C’est le cinquième plus gros émetteur de gaz à effet de serre et le second en termes d’occupation des sols. Le secteur du textile est particulièrement montré du doigt par les associations ces dernières années. Face à la prise de conscience des consommateurs, les grands groupes de la fast fashion ont dû s’adapter. Toutes les enseignes – H&M, Zara, Mango, Uniqlo… – mettent en avant leurs engagements durables ces dernières années. Mais quelle est réellement la part de collections responsables dans leur rayon ? C’est la question à laquelle a répondu la startup d’analyses Retviews (Lectra). Et les chiffres parlent d’eux-mêmes.

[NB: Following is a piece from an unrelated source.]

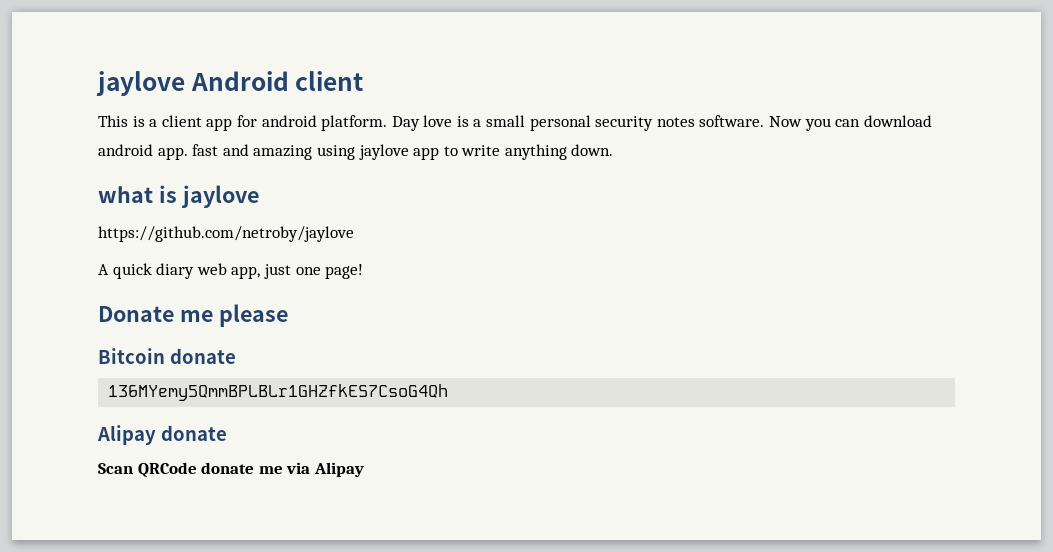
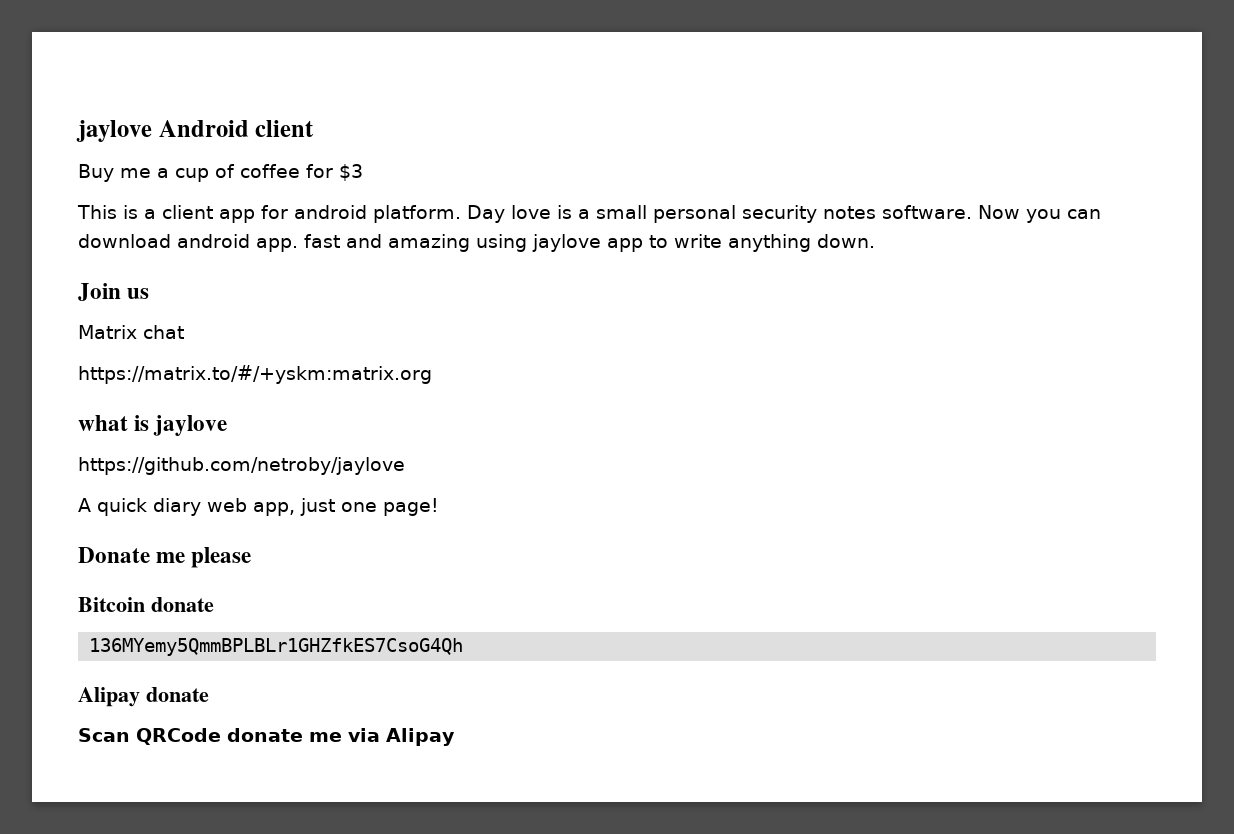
(364, 81) none -> [78,164,363,182] // Buy me a cup of coffee for $3
(614, 150) none -> [78,283,150,301] [78,325,184,339] [78,365,432,384] // Join us // Matrix chat // https://matrix.to/#/+yskm:matrix.org

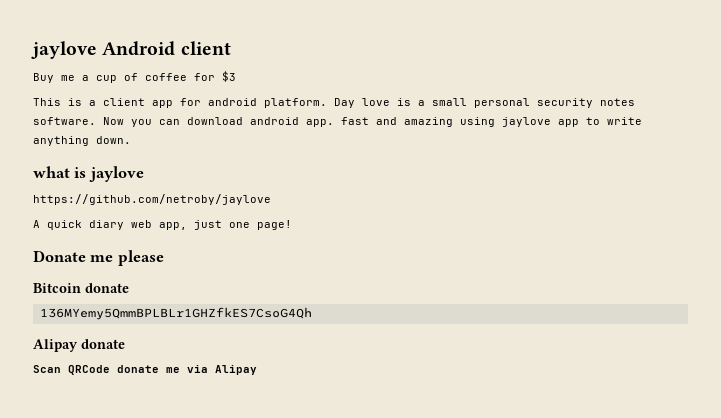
[78,283,150,301] [78,325,184,339] [78,365,432,384] // Join us // Matrix chat // https://matrix.to/#/+yskm:matrix.org -> (131, 140) none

Chez Zara, du groupe Inditex, la collection Join Life, unique collection responsable, représente seulement 14 % de son offre. Chez le géant suédois H&M, c’est pire. Sa collection Conscious plafonne à 10 % de son assortiment total. En bas du classement le japonais Uniqlo et l’espagnol Mango ne dépassent même pas les 2 %. Or, comme le note l’étude, H&M, Zara et Mango ont pourtant signé le Pacte de durabilité de l’industrie du G7 en s’engageant à ce que leurs actions soient compatibles avec une trajectoire de réchauffement à 1,5°C notamment. Plus surprenant, c’est l’enseigne néerlandaise C&A, qui n’a pourtant pas signé le pacte, qui s’engage le plus dans la mode durable. Plus d’un tiers de ses collections sont responsables.
Le flou de la mode responsable
Reste que, globalement, l’offre responsable reste marginale. Mais la pandémie pourrait bien changer la donne et accélérer cette mutation. « La crise du Covid-19 pourrait être considérée comme un catalyseur qui poussera l’industrie au changement », croit Katia Cahen, Marketing Intelligence Directeur chez Lectra. C’est aussi l’avis de Yohann Petit, directeur général de l’Alliance du commerce pour qui la crise sanitaire est « plus que jamais une opportunité de changement ». Retviews a ainsi remarqué « une croissance nette en termes de communication » autour du sujet de la mode responsable permettant aux consommateurs d’avoir « accès à plus d’information et de transparence ».
Mais attention au greenwashing, préviennent les experts, car aujourd’hui, aucune réglementation ne définit la mode responsable. Et ce flou permet de présenter une collection comme « responsable » tout en utilisant des matières qui ne le sont pas particulièrement, comme le coton, le polyester, l’élasthanne ou encore la viscose. « Bien qu’étant organiques ou recyclés, ces tissus nécessitent encore beaucoup de ressources naturelles comme l’eau ou finissent pas être nocifs pour nos océans », notent les auteurs de l’étude. D’autres matières comme le lin ou le chanvre ont un impact environnemental bien moins élevé.
Le Covid-19 a mis en lumière les défaillances du secteur
S’il veut renouer avec les consommateurs, le secteur textile va donc devoir être exigeant. La crise sanitaire a mis en lumière les défaillances majeures de cette industrie, allant des répercussions sur les ouvrières basées à l’autre bout du monde et sous-payées, jusqu’au modèle d’approvisionnement fondé sur des prix bas et des gros volumes. Un modèle économique qui commence à s’essouffler comme on l’a vu avec le redressement judiciaire de Camaïeu, la Halle ou encore André.
« Après le choc du Covid-19, le véritable défi de l’industrie de la mode sera la transformation de sa chaîne d’approvisionnement obsolète, affaiblie et destructrice de valeur », résume Katia Cahen. Preuve en est, le scandale des Ouïghours. Aujourd’hui, plus d’un vêtement en coton sur cinq dans le monde proviendrait de camps de travail dans lesquels les Ouïghours seraient internés. 180 ONG ont appelé les grandes marques à rompre les liens avec le Xinjiang, province où cette minorité est persécutée. H&M est la dernière grande enseigne en date à rompre avec son fournisseur chinois.